● Brief: Show all lines of the listing that hold the word "component".

● The data:
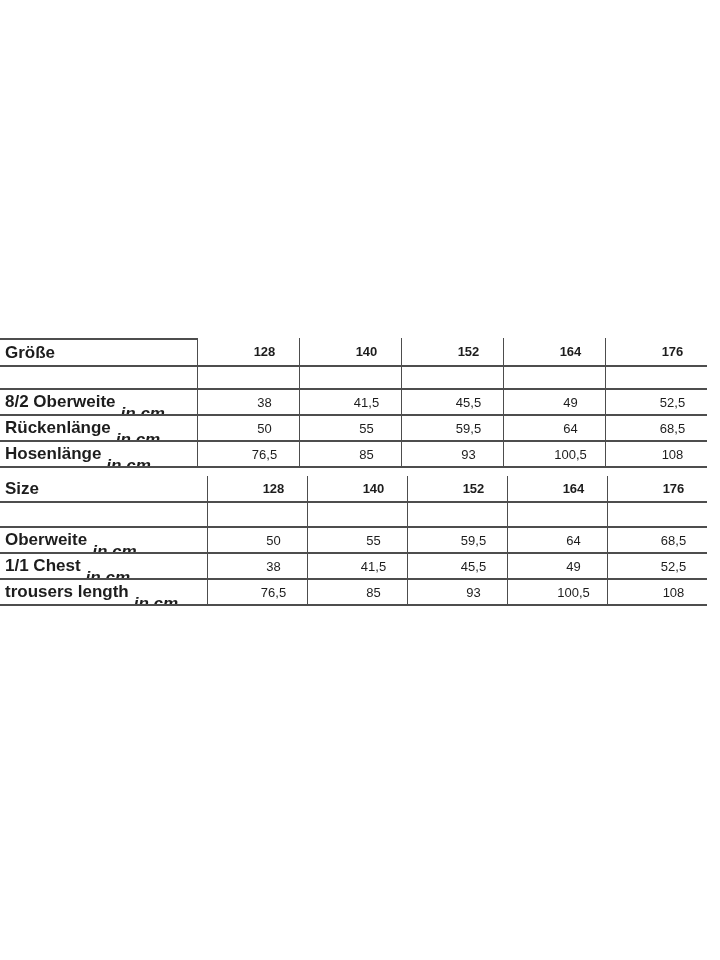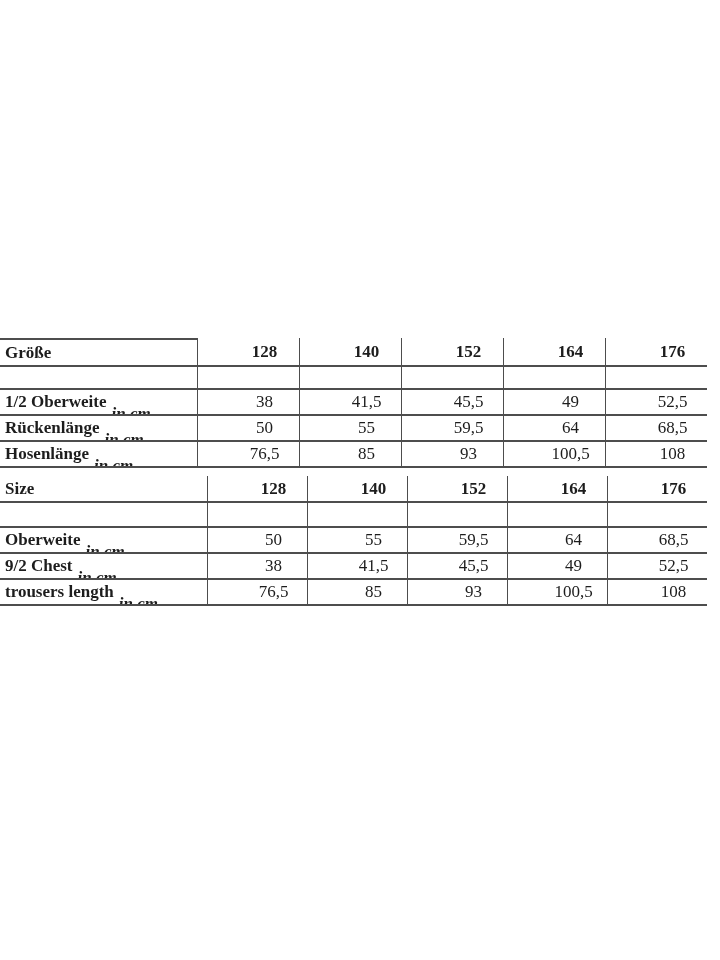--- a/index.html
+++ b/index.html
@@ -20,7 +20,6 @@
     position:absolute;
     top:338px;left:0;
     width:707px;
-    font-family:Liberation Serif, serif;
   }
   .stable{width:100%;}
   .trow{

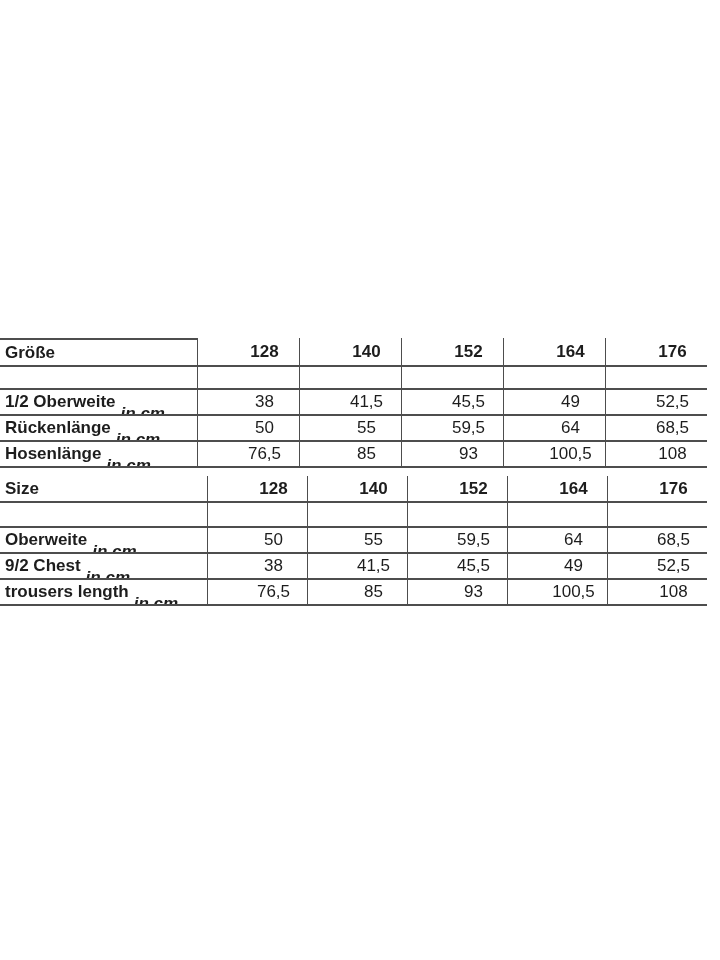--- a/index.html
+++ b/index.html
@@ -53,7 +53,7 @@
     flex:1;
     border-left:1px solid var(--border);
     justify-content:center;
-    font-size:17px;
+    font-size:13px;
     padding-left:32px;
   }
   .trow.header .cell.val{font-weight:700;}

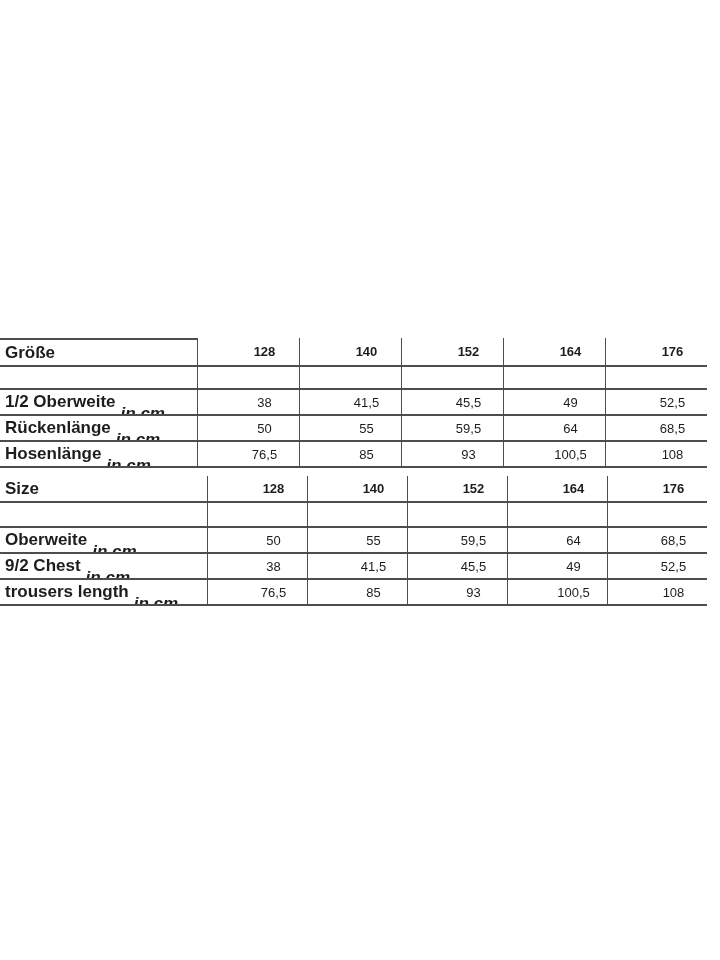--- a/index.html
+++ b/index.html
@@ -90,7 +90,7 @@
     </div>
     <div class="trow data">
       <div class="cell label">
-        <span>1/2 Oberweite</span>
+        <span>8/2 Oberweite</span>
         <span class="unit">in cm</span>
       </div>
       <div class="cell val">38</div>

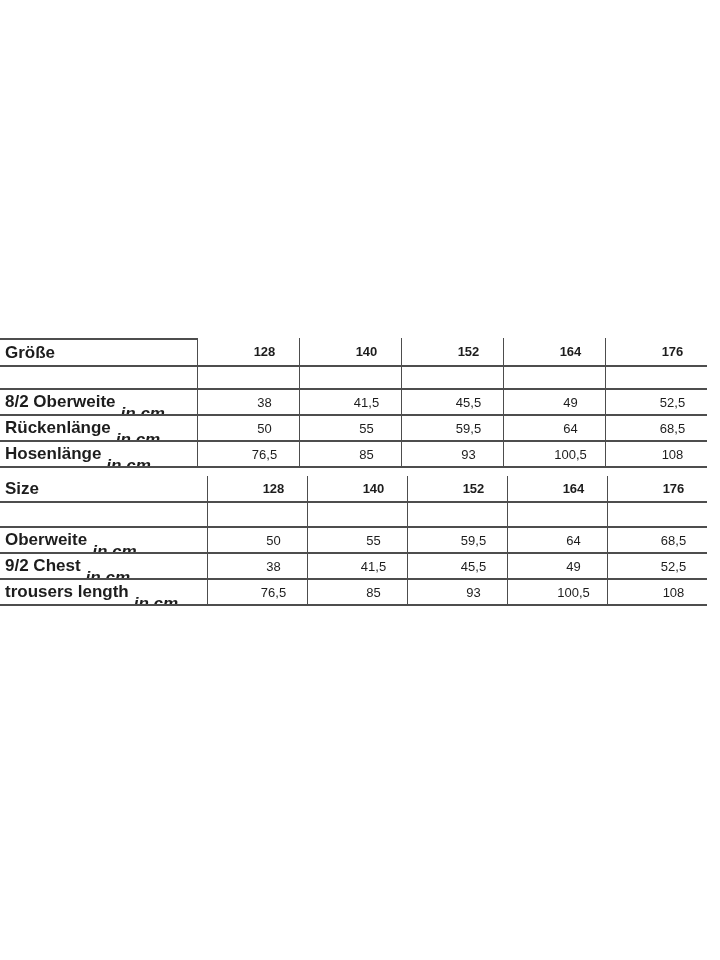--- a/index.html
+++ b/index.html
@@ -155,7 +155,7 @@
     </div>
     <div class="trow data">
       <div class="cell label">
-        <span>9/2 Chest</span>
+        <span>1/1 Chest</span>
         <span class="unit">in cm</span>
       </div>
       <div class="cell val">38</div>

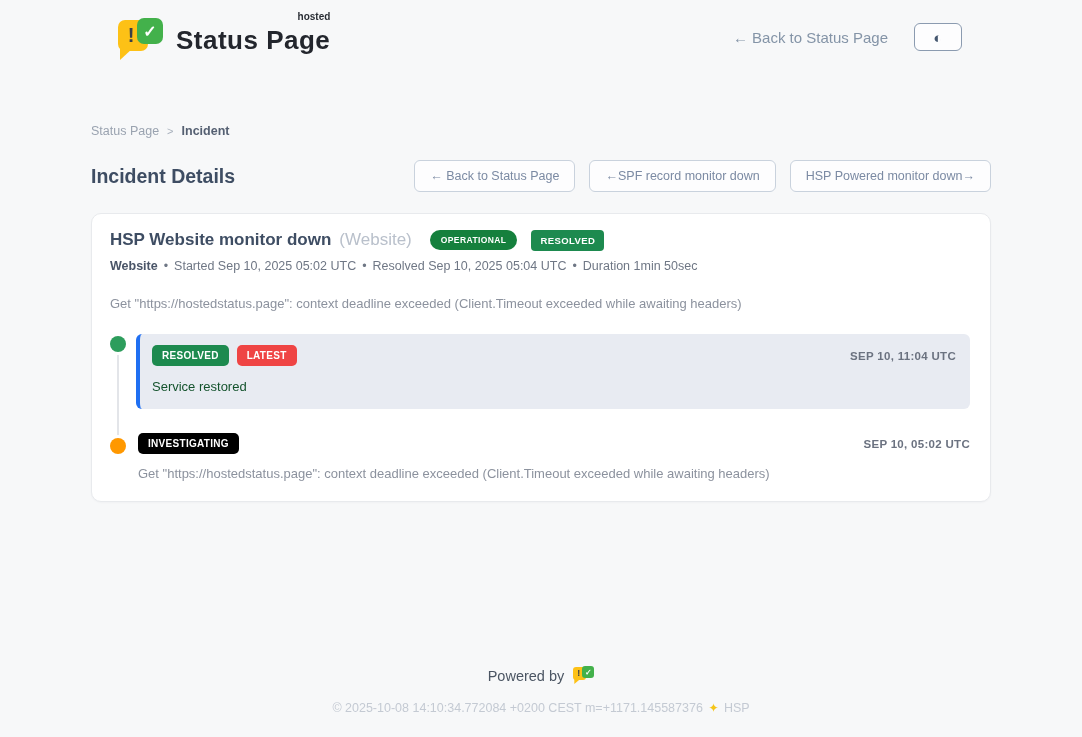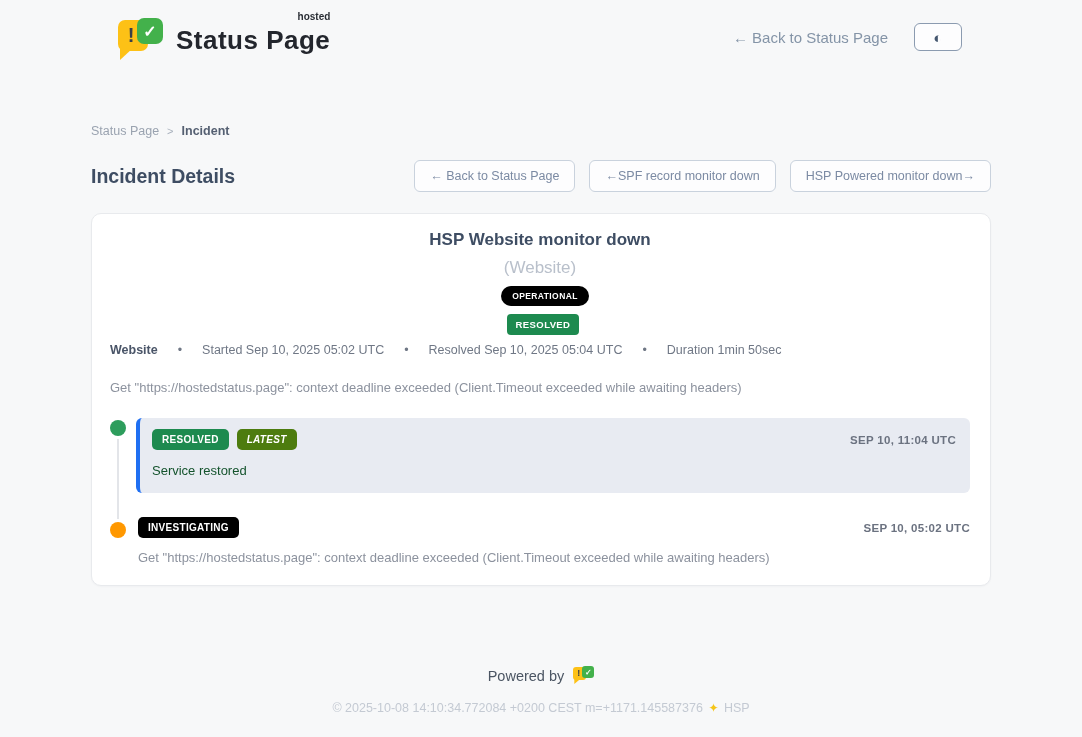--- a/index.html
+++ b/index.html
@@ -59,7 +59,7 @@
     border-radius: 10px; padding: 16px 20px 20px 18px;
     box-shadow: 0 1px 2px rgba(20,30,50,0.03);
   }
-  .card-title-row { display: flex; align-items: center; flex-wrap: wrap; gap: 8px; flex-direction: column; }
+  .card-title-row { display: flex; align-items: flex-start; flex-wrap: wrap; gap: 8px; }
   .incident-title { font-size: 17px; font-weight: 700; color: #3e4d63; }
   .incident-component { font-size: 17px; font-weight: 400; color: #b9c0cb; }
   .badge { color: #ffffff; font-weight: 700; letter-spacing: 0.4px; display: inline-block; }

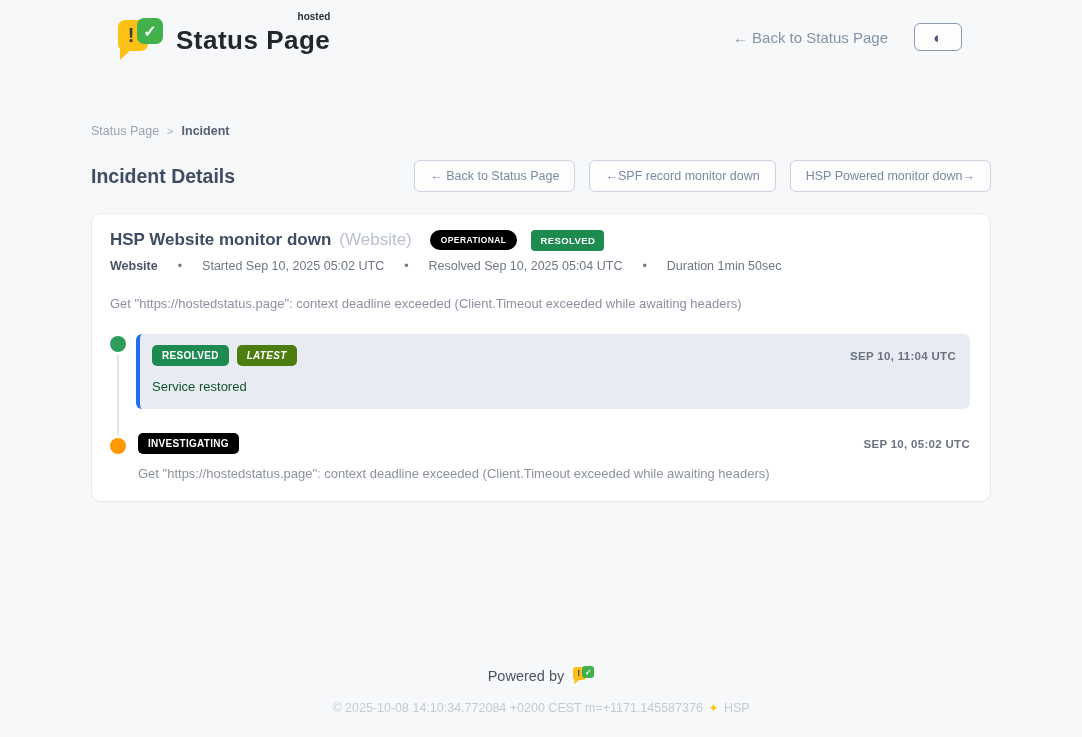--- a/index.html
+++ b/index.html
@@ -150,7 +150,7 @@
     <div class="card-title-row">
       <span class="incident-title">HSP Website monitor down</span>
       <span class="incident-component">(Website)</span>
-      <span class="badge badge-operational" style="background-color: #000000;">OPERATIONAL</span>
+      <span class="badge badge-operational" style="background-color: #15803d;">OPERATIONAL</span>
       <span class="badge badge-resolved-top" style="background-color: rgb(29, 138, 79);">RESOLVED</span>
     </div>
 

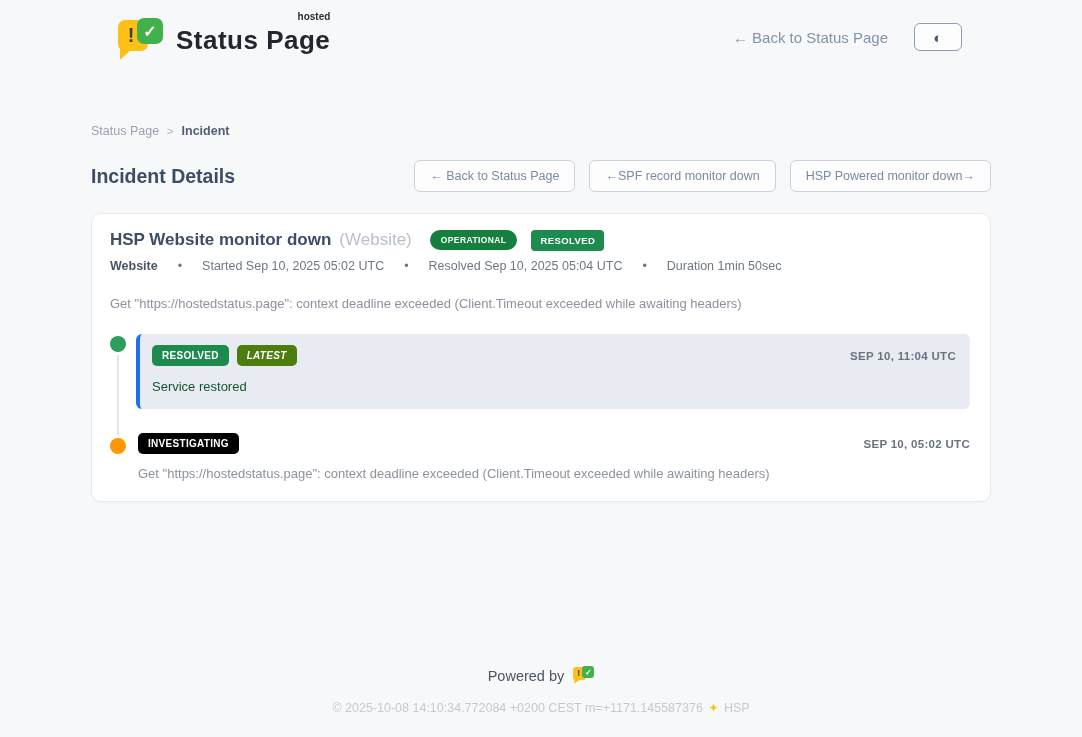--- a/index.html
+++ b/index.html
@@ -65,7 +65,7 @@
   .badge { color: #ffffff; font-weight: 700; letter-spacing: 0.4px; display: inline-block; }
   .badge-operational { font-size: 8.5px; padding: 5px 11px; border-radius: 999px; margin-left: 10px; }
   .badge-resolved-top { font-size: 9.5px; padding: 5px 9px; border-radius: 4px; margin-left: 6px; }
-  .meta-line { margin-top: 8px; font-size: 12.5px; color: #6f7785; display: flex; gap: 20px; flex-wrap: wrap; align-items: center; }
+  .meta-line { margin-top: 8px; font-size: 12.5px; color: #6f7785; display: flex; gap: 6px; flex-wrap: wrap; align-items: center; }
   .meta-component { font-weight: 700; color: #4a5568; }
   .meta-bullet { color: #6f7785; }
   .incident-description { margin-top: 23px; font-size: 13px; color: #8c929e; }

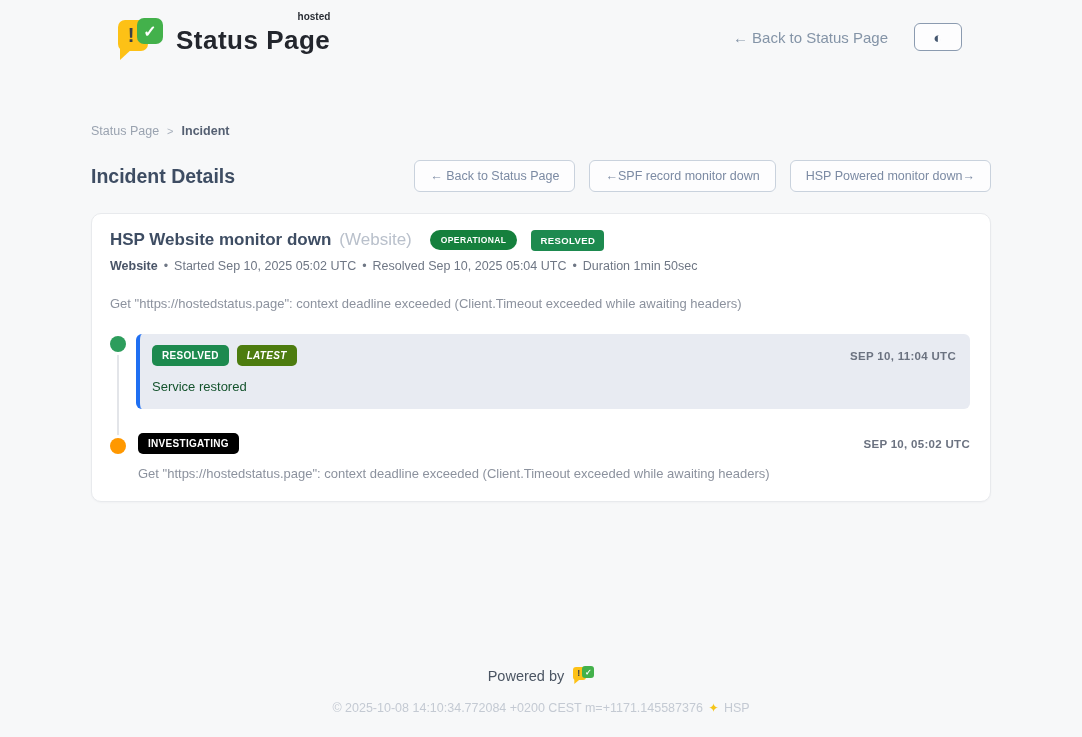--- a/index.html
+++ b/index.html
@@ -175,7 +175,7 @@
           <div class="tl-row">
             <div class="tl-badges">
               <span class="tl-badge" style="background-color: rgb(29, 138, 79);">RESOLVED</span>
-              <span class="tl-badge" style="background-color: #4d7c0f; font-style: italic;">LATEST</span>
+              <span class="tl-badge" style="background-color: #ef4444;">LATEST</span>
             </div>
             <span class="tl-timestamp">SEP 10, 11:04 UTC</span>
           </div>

● Exercise output:
   .incident-component { font-size: 17px; font-weight: 400; color: #b9c0cb; }
       <span class="incident-component">(Website)</span>
   .meta-component { font-weight: 700; color: #4a5568; }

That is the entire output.